- [WHAT THIS TASK INVOLVES] Whenever a line of the data below holds the string "total", copy that line.

- [Difference listings]
=== Section Start ===

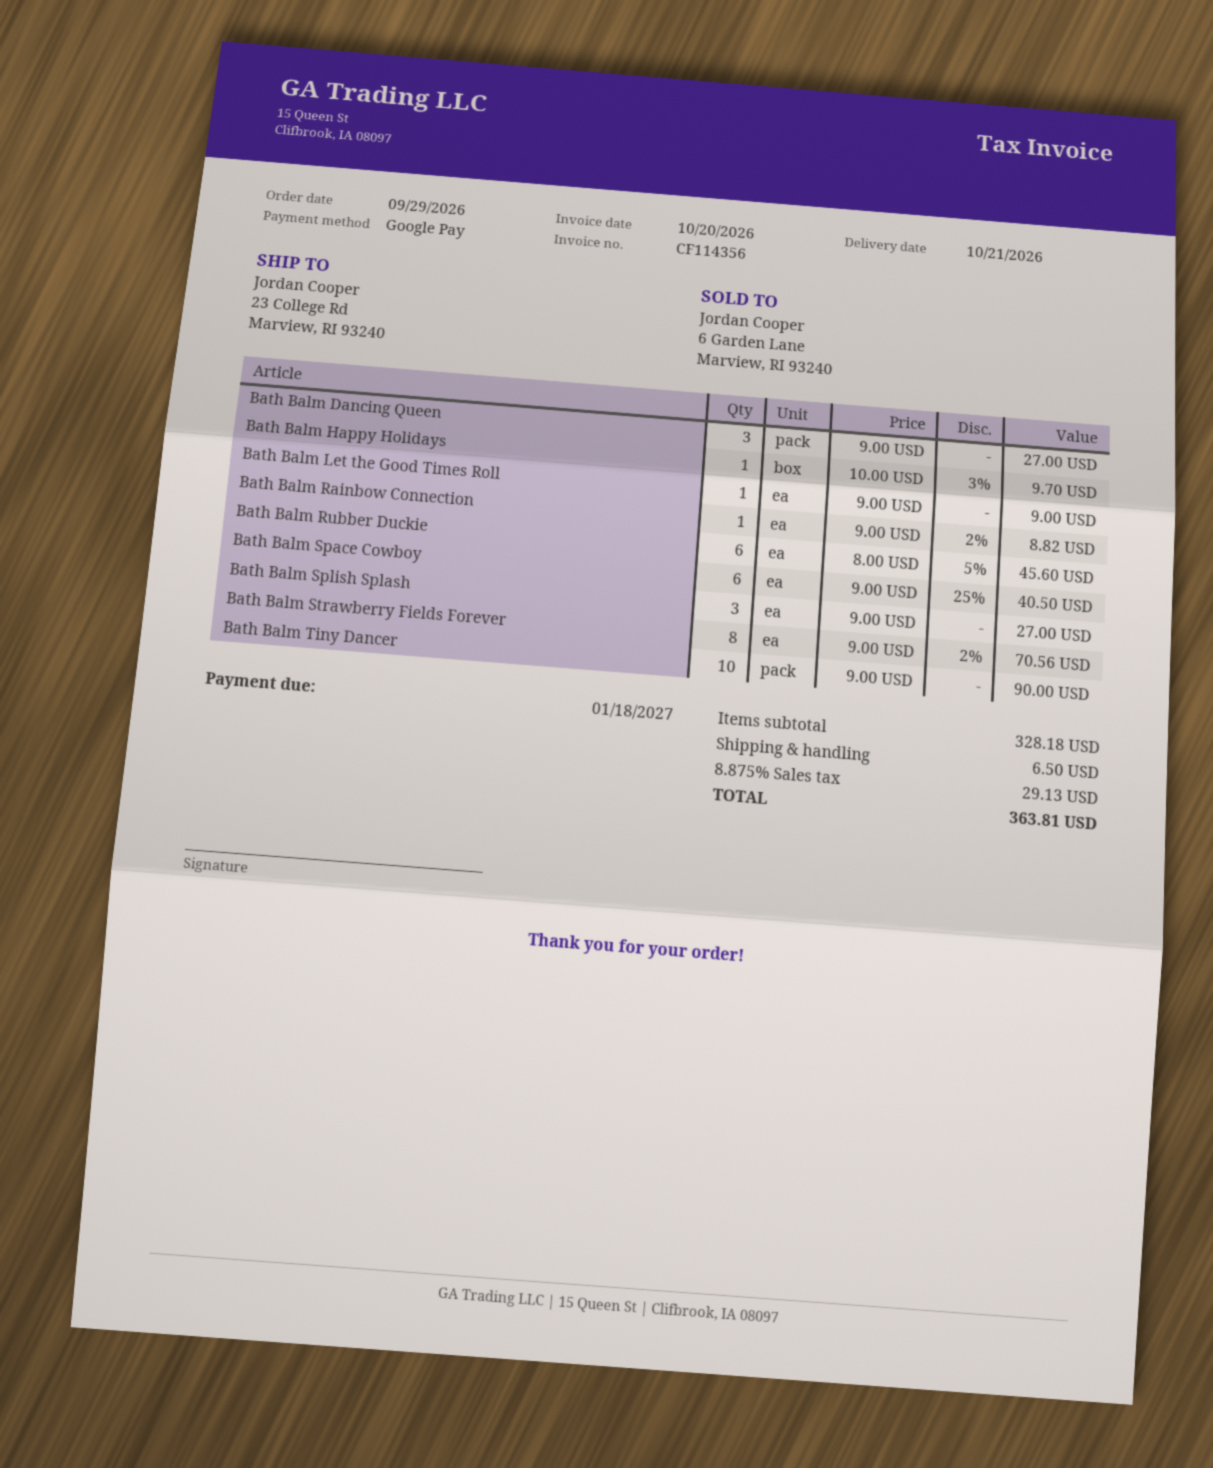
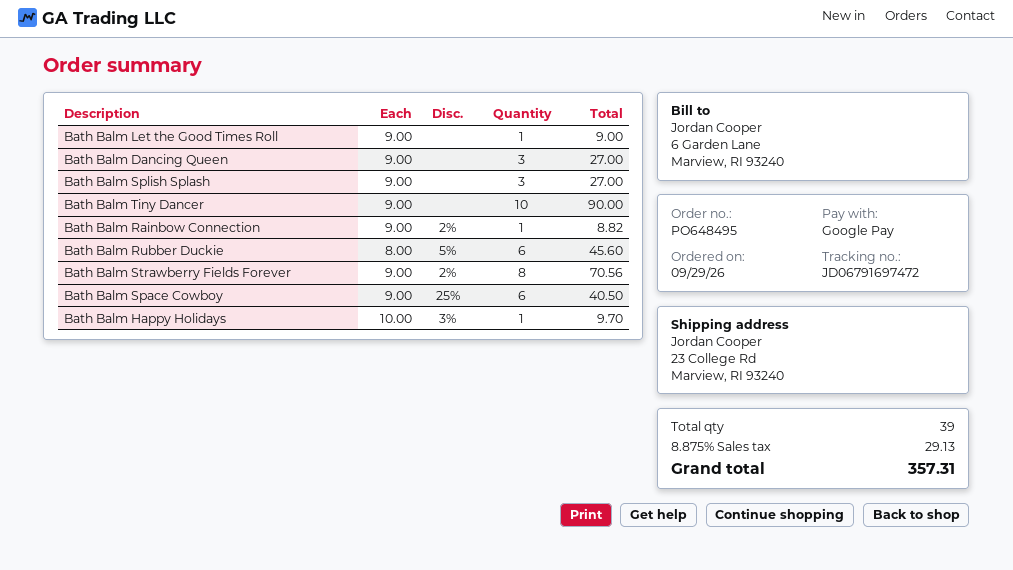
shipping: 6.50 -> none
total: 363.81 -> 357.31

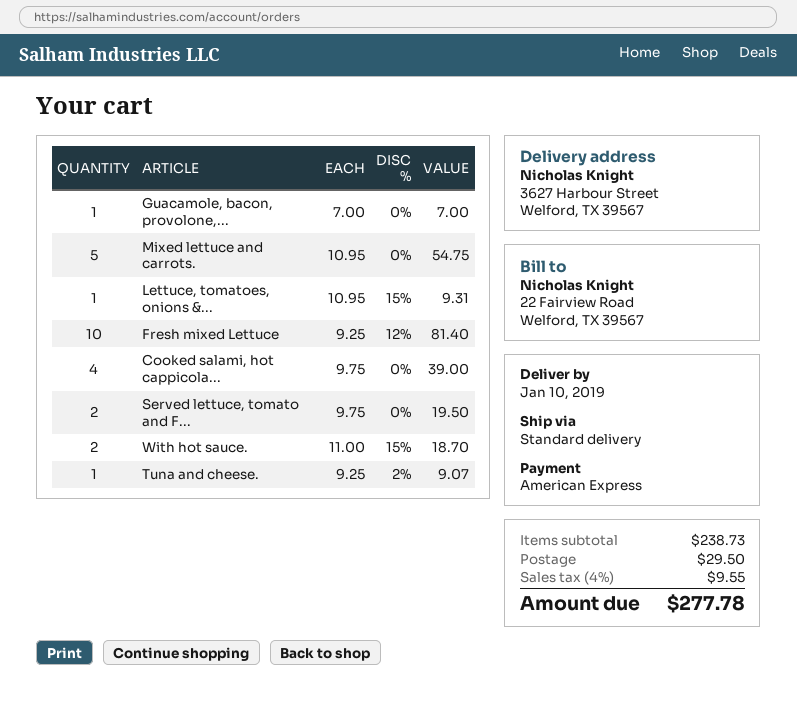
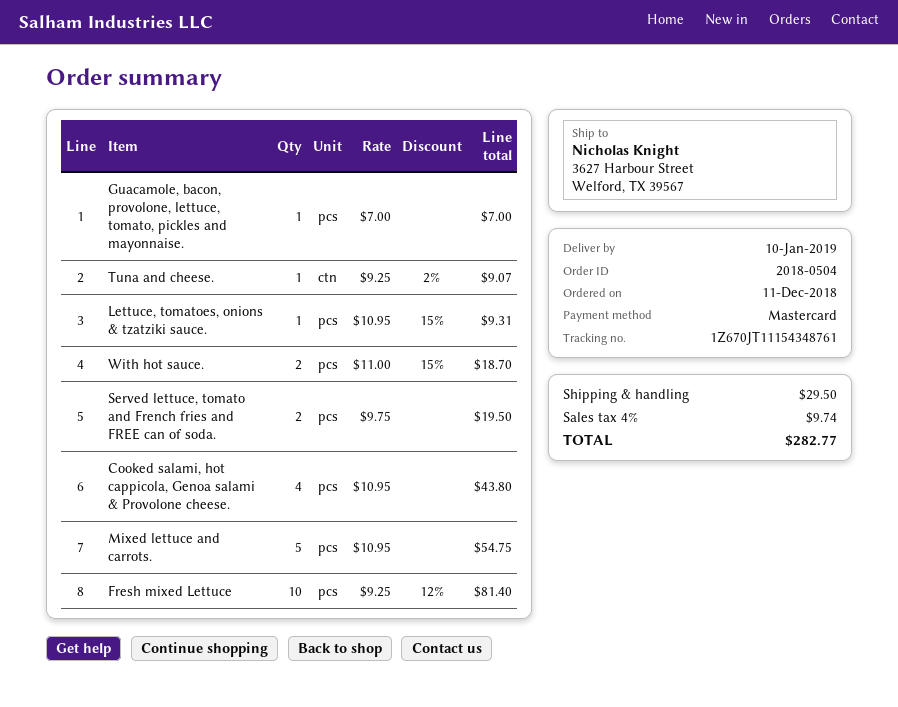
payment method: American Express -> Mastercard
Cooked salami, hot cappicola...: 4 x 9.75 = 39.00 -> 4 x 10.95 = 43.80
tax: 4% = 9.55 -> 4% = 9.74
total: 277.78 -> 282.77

=== Section End ===

- [SOLVED EXERCISE]
total: 363.81 -> 357.31
total: 277.78 -> 282.77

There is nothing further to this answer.